The digital capacity of young people “is remarkable” said Levinson in places where she has had worked, such as Nigeria and Ghana.

In a more mature and technologically savvy political environment, Levinson said, it is as important for international consultants to work on protecting the integrity of the election process where corruption and intimidation may exist, as it is to run a campaign.

Levinson points to the 2019 election in Malawi, where the incumbent Peter Mutharika was first declared the winner, but then due to irregularities and allegations of election rigging, a Malawi court mandated a rerun of the presidential elections. That led to the victory of the opposition candidate, Lazarus Chakwera, in June of 2020.

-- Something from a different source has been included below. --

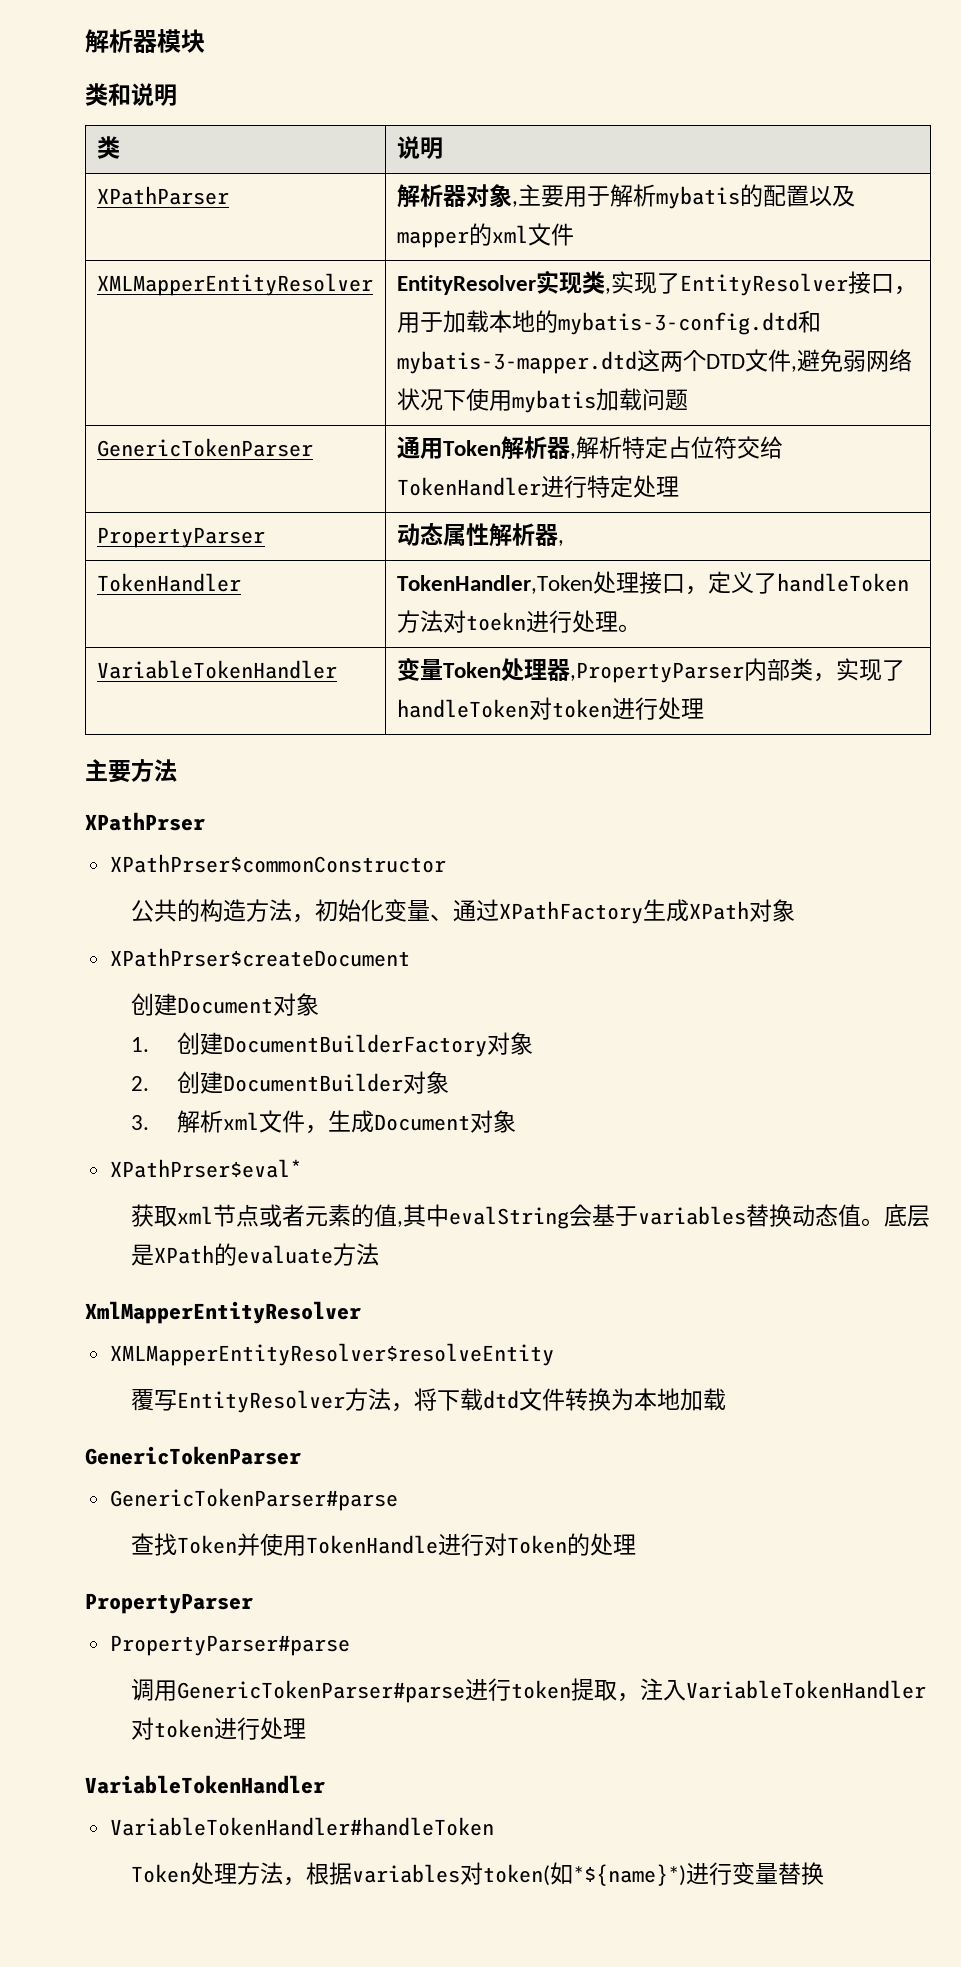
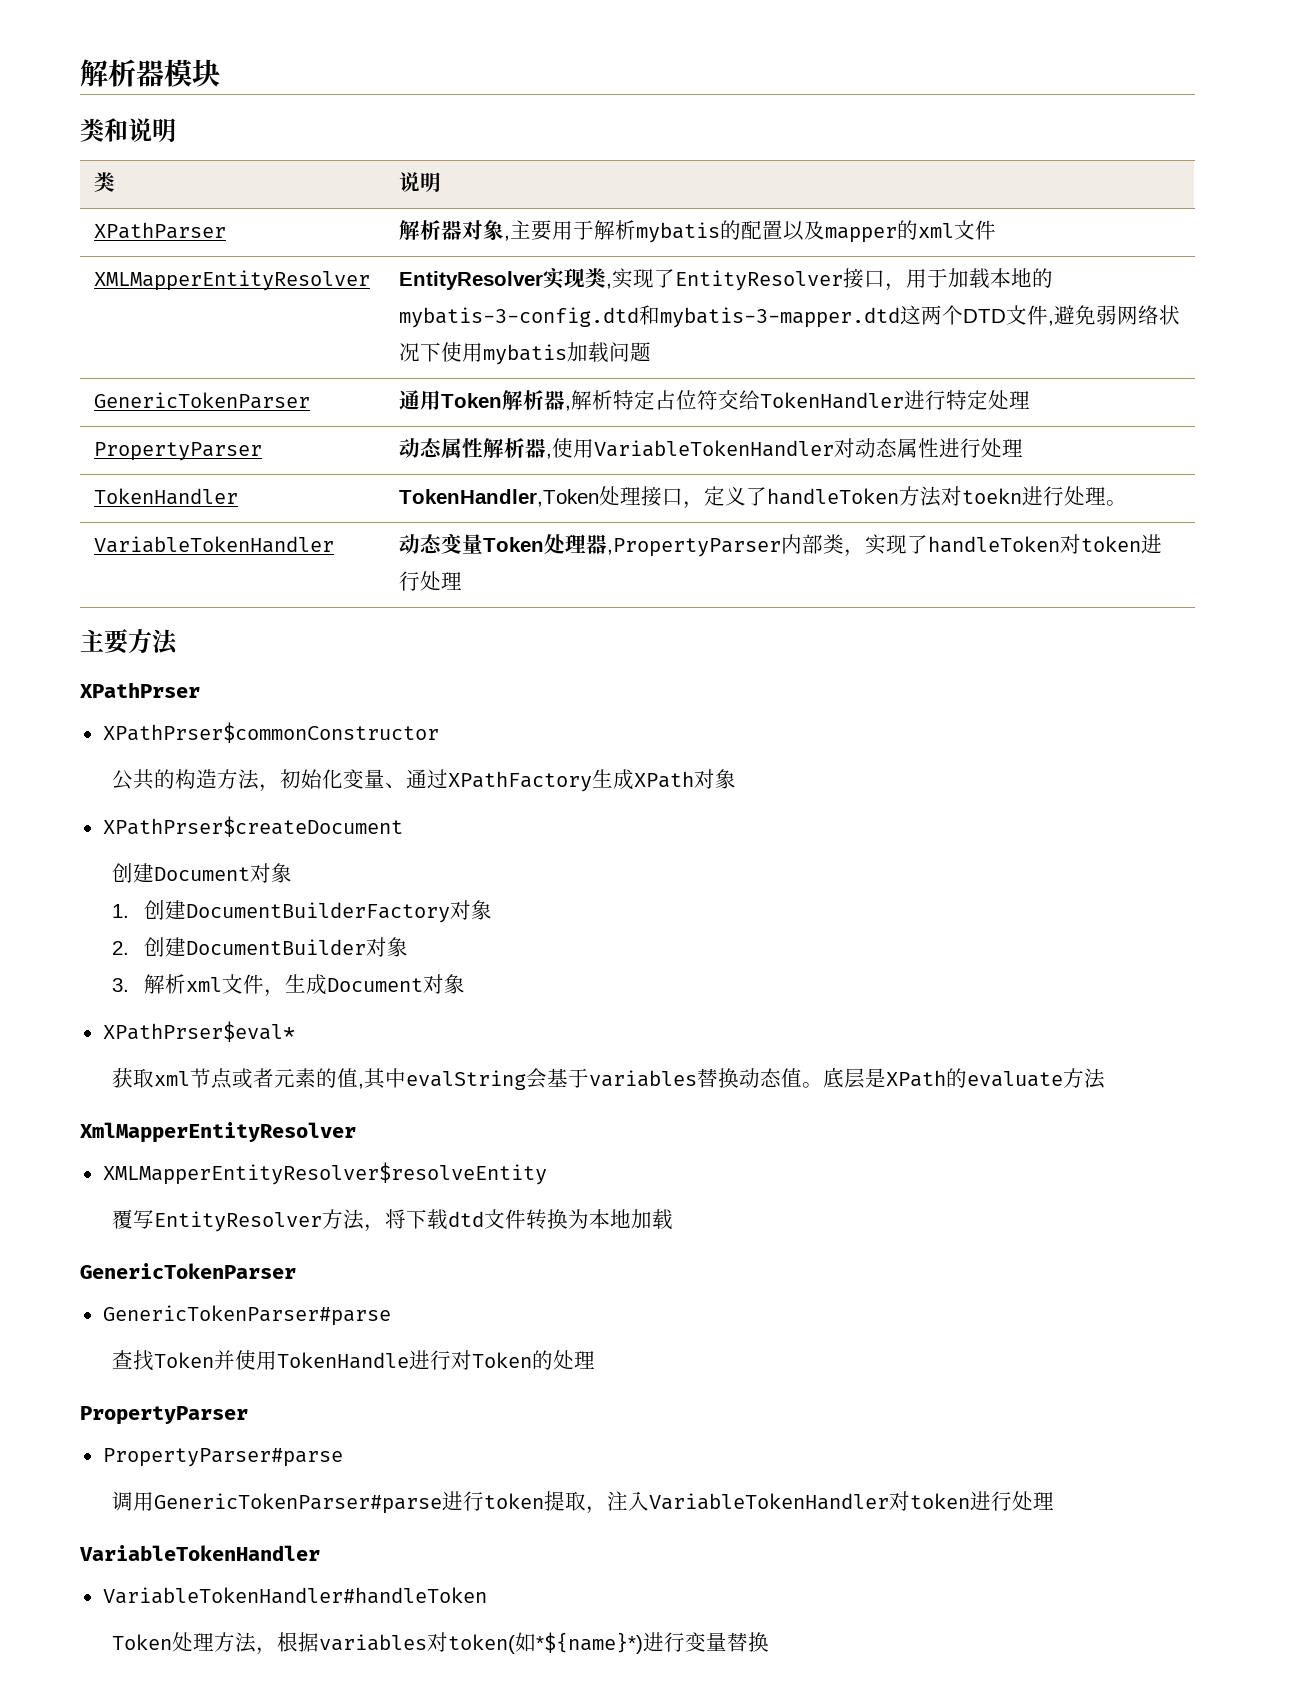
(564, 543) none -> [552,438,1024,458] 使用VariableTokenHandler对动态属性进行处理
(337, 669) none -> [399,534,443,554] 动态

The advent of the internet and social media led to the role of a digital consultant, the newest addition to campaign advising.

“In some countries in Asia, [they] have 100% of the population on social media now. When you look at the data and it's showing you trends like that, you have to adjust your strategy accordingly,” Craig, of the public opinion research firm, said.

Craig has worked as a digital consultant in Latin America, Eastern Europe, Africa and Southeast Asia. She not only translates online data into useful information for campaigns, she also helps weed through disinformation tactics.

“I would say the number one thing I help campaigns with is understanding what type of online attack is significant and what is something they can ignore,” she said.

In recent years, there has been a trend of homegrown political consultants emerging in many countries around the world, Craig said.

“I am seeing consultants from other countries sort of move around in the same way that Americans move around,” she said. “I think that is largely in part because of the internet. I do think social media has brought to light, how these strategies can be shared in ways that really weren't happening before.”

Unlike the institutionalized nature of U.S. political campaign work, in other countries, campaigns are not necessary a full-time profession for many of the campaign workers who have other jobs, such as marketing or a building an app, and where elections don’t happen as often. As a result, Craig has seen more innovations rise out of foreign campaign strategists.

“It in part comes from how specialized teams are in the U.S. to the point where they [American strategists] aren't able to adapt at the same rate and elections need to adapt more quickly than these organizations can,” Craig said.

Many campaigns abroad are more nimble, said Craig, where they were quickly using social media to communicate, organize, and do outreach “whereas campaigns here in the U.S. were sort of siloed in two buckets of using digital for email fundraising [and] using social media to push out an ad.”

Consultants in the U.S. and abroad will have to evolve as technology continues to reshape how campaigns reach the electorate.